The Upper East Side desperately needs the 2nd Avenue subway. I hope that the first phrase is operational on schedule.
Oh, me too.
I am getting so tired of the quarter mile walk to and from the Lex line every time I want to go anywhere, especially in this biting cold. After a couple hundred times it gets samey.
Seriously,
Anyone waiting for Phases 2, 3, and 4 had best not reached puberty yet.
I am getting so tired of the quarter mile walk to and from the Lex line every time I want to go anywhere, especially in this biting cold. After a couple hundred times it gets samey.
Seriously,
Anyone waiting for Phases 2, 3, and 4 had best not reached puberty yet.
Phase 2 and the engineering studies for phases 3-4 are in the MTA's capital budget.
Money towards those efforts will be pushed this year. Why am I so certain?
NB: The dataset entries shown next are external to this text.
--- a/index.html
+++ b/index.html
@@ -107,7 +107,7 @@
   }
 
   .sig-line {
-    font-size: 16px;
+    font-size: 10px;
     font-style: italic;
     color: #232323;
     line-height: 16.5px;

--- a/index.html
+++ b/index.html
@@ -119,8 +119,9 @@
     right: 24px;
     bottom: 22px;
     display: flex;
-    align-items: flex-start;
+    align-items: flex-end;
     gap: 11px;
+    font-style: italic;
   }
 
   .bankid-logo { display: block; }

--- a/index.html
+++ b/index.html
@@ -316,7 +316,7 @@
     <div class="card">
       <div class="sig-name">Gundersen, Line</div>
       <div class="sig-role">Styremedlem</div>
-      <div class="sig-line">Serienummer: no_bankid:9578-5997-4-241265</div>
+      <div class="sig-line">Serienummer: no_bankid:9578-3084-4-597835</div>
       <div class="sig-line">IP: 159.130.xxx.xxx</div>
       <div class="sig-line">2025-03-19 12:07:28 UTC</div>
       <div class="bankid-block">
The Second Avenue Subway phase 1 is opens next year and is already doing wonders for real estate values in Yorkville and in parts of Spanish Harlem. So to fully gentrify the rest of Spanish Harlem, LES, as well as boost real estate in Gramercy, Chinatown, and parts of Downtown not near a train they will build the Second Avenue Subway the full length of Manhattan.
Train construction is funded to areas that the city knows it can develop well. The 7 was extended to the West Side of Manhattan (opening in April) to give the Hudson Yards area a big boost and it has.
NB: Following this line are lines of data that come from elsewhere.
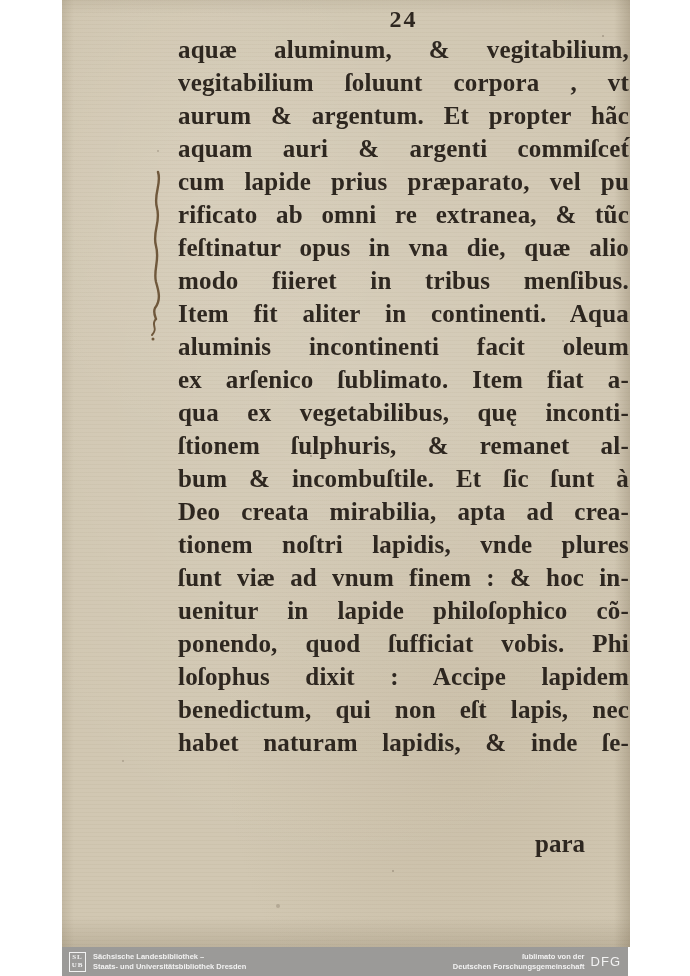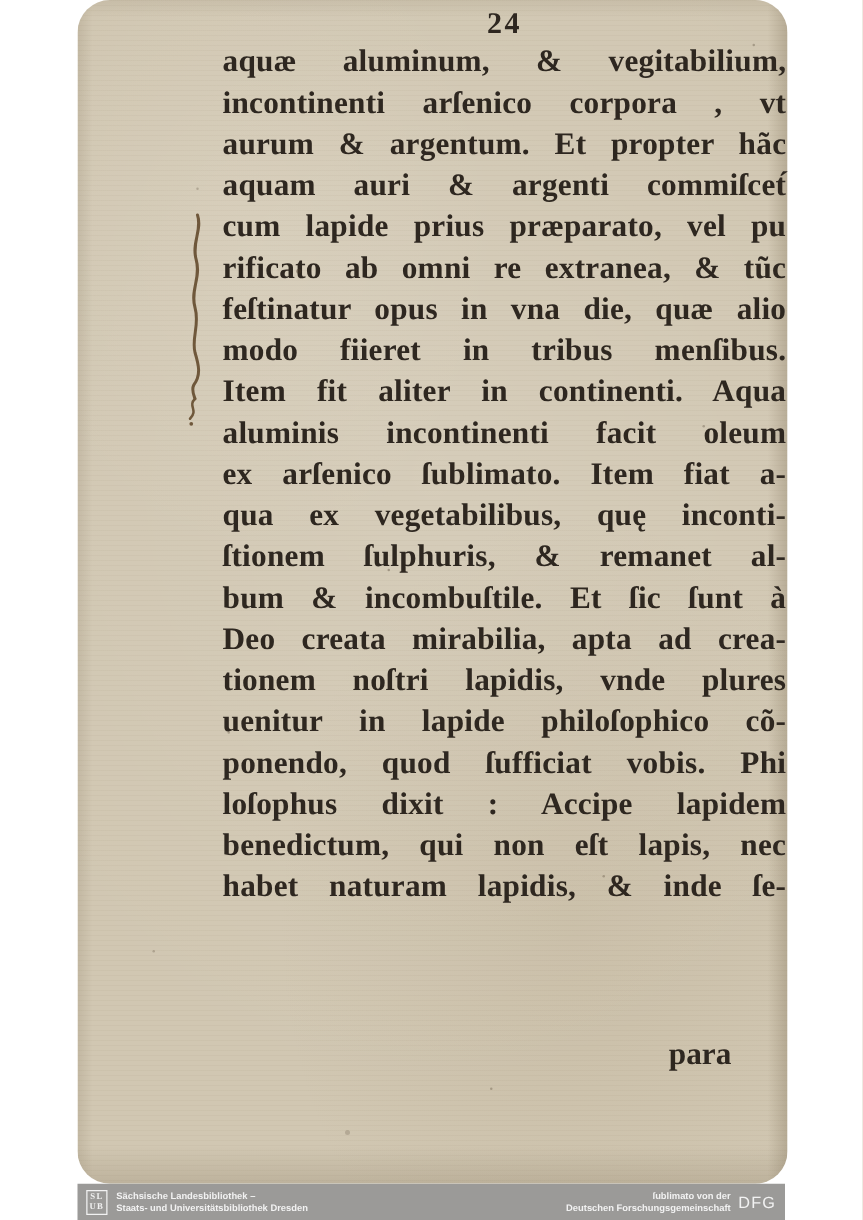--- a/index.html
+++ b/index.html
@@ -20,7 +20,6 @@
       radial-gradient(60% 50% at 70% 78%, rgba(150,130,95,.12), rgba(0,0,0,0) 70%),
       radial-gradient(50% 40% at 25% 20%, rgba(255,250,240,.10), rgba(0,0,0,0) 70%),
       var(--paper,#d1c7b2);
-    border-radius: 26px;
   }
 
   .page-number{

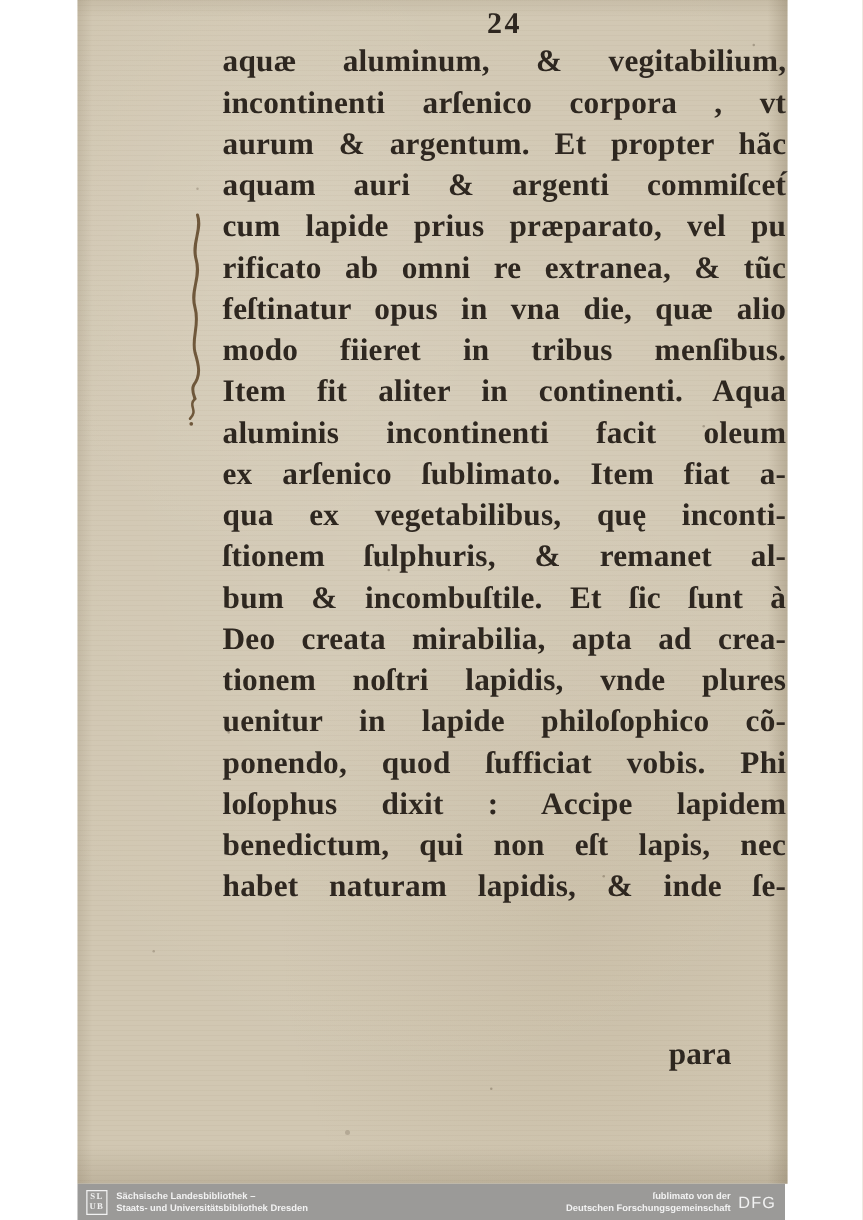--- a/index.html
+++ b/index.html
@@ -92,7 +92,7 @@
 
     <div class="text-column">
         <div class="line">aquæ aluminum, &amp; vegitabilium,</div>
-        <div class="line">incontinenti arſenico corpora , vt</div>
+        <div class="line">vegitabilium ſoluunt corpora , vt</div>
         <div class="line">aurum &amp; argentum. Et propter hãc</div>
         <div class="line">aquam auri &amp; argenti commiſcet́</div>
         <div class="line">cum lapide prius præparato, vel pu</div>

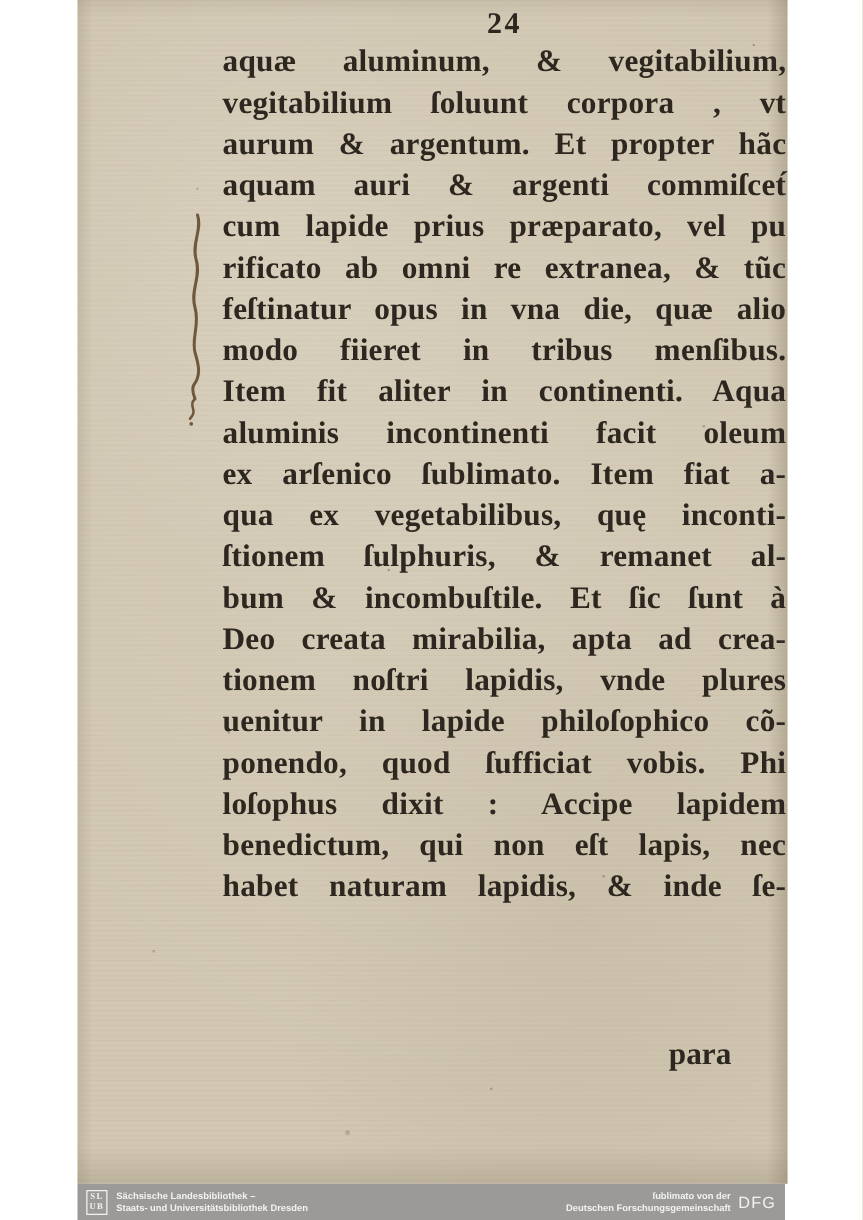--- a/index.html
+++ b/index.html
@@ -107,6 +107,7 @@
         <div class="line">bum &amp; incombuſtile.  Et ſic ſunt à</div>
         <div class="line">Deo creata mirabilia, apta ad crea-</div>
         <div class="line">tionem noſtri lapidis, vnde plures</div>
+        <div class="line">ſunt viæ ad vnum finem : &amp; hoc in-</div>
         <div class="line">uenitur in lapide philoſophico cõ-</div>
         <div class="line">ponendo, quod ſufficiat vobis. Phi</div>
         <div class="line">loſophus dixit :  Accipe lapidem</div>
Cuomo is funding an Airtrain to LaGuardia from Willets Point in order to boost the big development projects already underway there.(will be paid for by bank settlement fees).
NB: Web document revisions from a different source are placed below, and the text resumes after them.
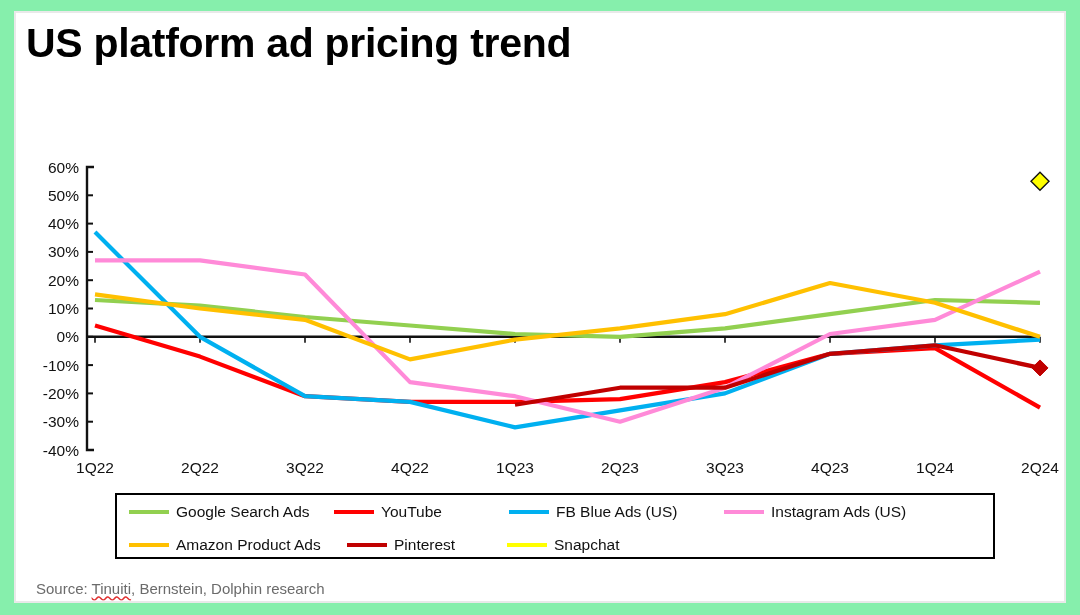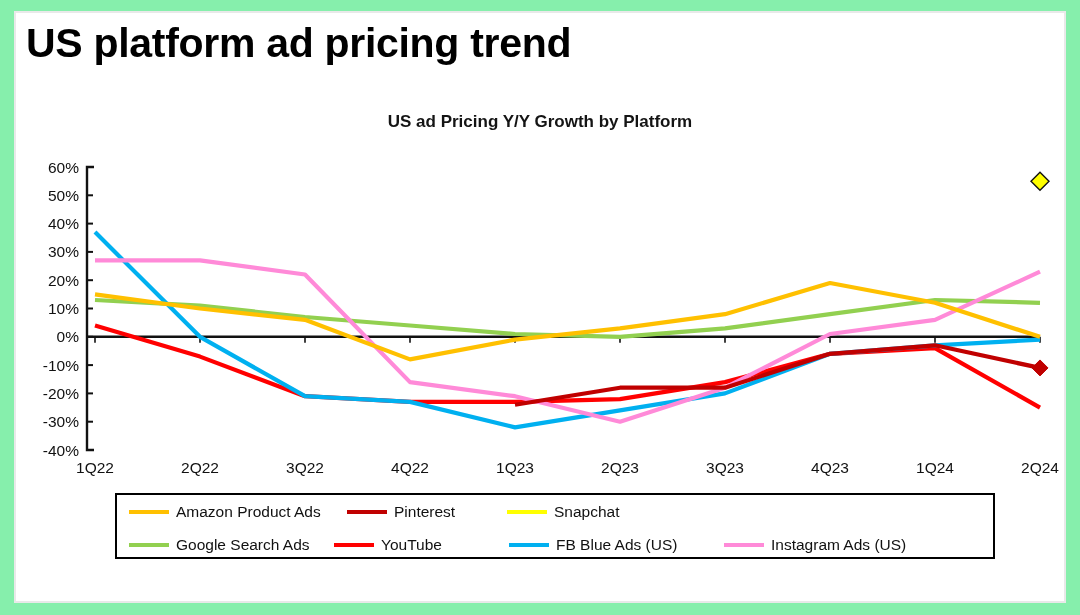--- a/index.html
+++ b/index.html
@@ -110,7 +110,6 @@
   <div id="slide-title">US platform ad pricing trend</div>
 
   <div id="chart-area">
-    <div id="chart-title">US ad Pricing Y/Y Growth by Platform</div>
     <svg id="chart-svg" width="1080" height="470">
         <path d="M 94 71 L 87 71 L 87 354 L 94 354" fill="none" stroke="#111" stroke-width="2.4"></path>
         <text x="79" y="76.5" class="axis-label ytick-label">60%</text>

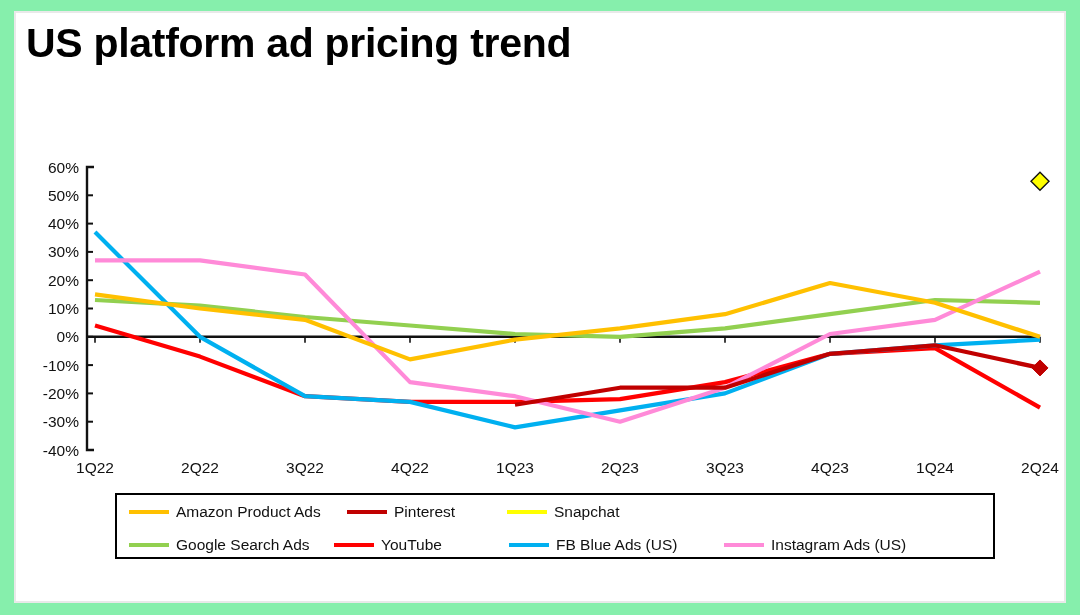--- a/index.html
+++ b/index.html
@@ -166,6 +166,24 @@
 
   <div class="legend-box">
     <div class="legend-row">
+        <div class="legend-item" style="width: 205px;">
+          <span class="legend-swatch" style="background: rgb(146, 208, 80);"></span>
+          <span class="legend-text">Google Search Ads</span>
+        </div>
+        <div class="legend-item" style="width: 175px;">
+          <span class="legend-swatch" style="background: rgb(255, 0, 0);"></span>
+          <span class="legend-text">YouTube</span>
+        </div>
+        <div class="legend-item" style="width: 215px;">
+          <span class="legend-swatch" style="background: rgb(0, 176, 240);"></span>
+          <span class="legend-text">FB Blue Ads (US)</span>
+        </div>
+        <div class="legend-item" style="width: 200px;">
+          <span class="legend-swatch" style="background: rgb(255, 138, 216);"></span>
+          <span class="legend-text">Instagram Ads (US)</span>
+        </div>
+      </div>
+    <div class="legend-row">
         <div class="legend-item" style="width: 218px;">
           <span class="legend-swatch" style="background: rgb(255, 192, 0);"></span>
           <span class="legend-text">Amazon Product Ads</span>
@@ -179,24 +197,6 @@
           <span class="legend-text">Snapchat</span>
         </div>
       </div>
-    <div class="legend-row">
-        <div class="legend-item" style="width: 205px;">
-          <span class="legend-swatch" style="background: rgb(146, 208, 80);"></span>
-          <span class="legend-text">Google Search Ads</span>
-        </div>
-        <div class="legend-item" style="width: 175px;">
-          <span class="legend-swatch" style="background: rgb(255, 0, 0);"></span>
-          <span class="legend-text">YouTube</span>
-        </div>
-        <div class="legend-item" style="width: 215px;">
-          <span class="legend-swatch" style="background: rgb(0, 176, 240);"></span>
-          <span class="legend-text">FB Blue Ads (US)</span>
-        </div>
-        <div class="legend-item" style="width: 200px;">
-          <span class="legend-swatch" style="background: rgb(255, 138, 216);"></span>
-          <span class="legend-text">Instagram Ads (US)</span>
-        </div>
-      </div>
   </div>
 
 

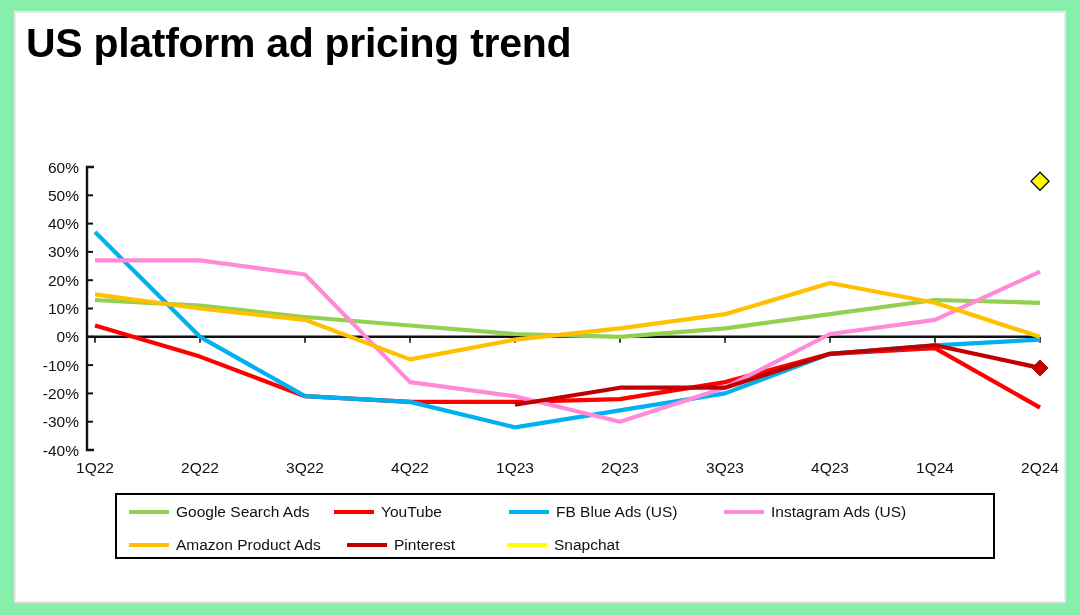--- a/index.html
+++ b/index.html
@@ -199,6 +199,9 @@
       </div>
   </div>
 
+  <div id="source">
+    <span>Source: </span><span class="misspelled">Tinuiti</span><span>, Bernstein, Dolphin research</span>
+  </div>
 
 </div>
I will call it as Phase ONE to be completed in 2016 "God willin' and the creek don't flood." Call it 2017 to be reasonable.
The best I foresee is Phase 2 done by 2025 if the City doesn't see an economic meltdown in the next decade. Very few decades have gone unscathed in the past.
I see 3 and 4 as just wishful thinking, perhaps never to be built.
I will call it as Phase ONE to be completed in 2016 "God willin' and the creek don't flood." Call it 2017 to be reasonable.
The best I foresee is Phase 2 done by 2025 if the City doesn't see an economic meltdown in the next decade.
I see 3 and 4 as just wishful thinking, perhaps never to be built.
Not at all wishful thinking. Even Phase one is built to gentrify certain areas. Public transportation improvements happen when the corporate sector want them to happen. The public never is able to push them through. Then again you never turn to the public for vision or innovation.
So the corporate sector when it is ready will ensure phases 3 and 4 to be built. They will issue bonds, and they will be backed by some sort of revenues.
Now in the next few years along Second Avenue watch and see many of the previous shops go out of business and be replaced by name brand stores as landlords will now be able to get much more money for both commercial and residential rents. (In the Yorkville area).
As far as an economic meltdown, it did not halt construction on Phase one of the Second Avenue Subway, the 7 train to 34th Street, or the LIRR to Grand Central. I think you're stuck in the 70s.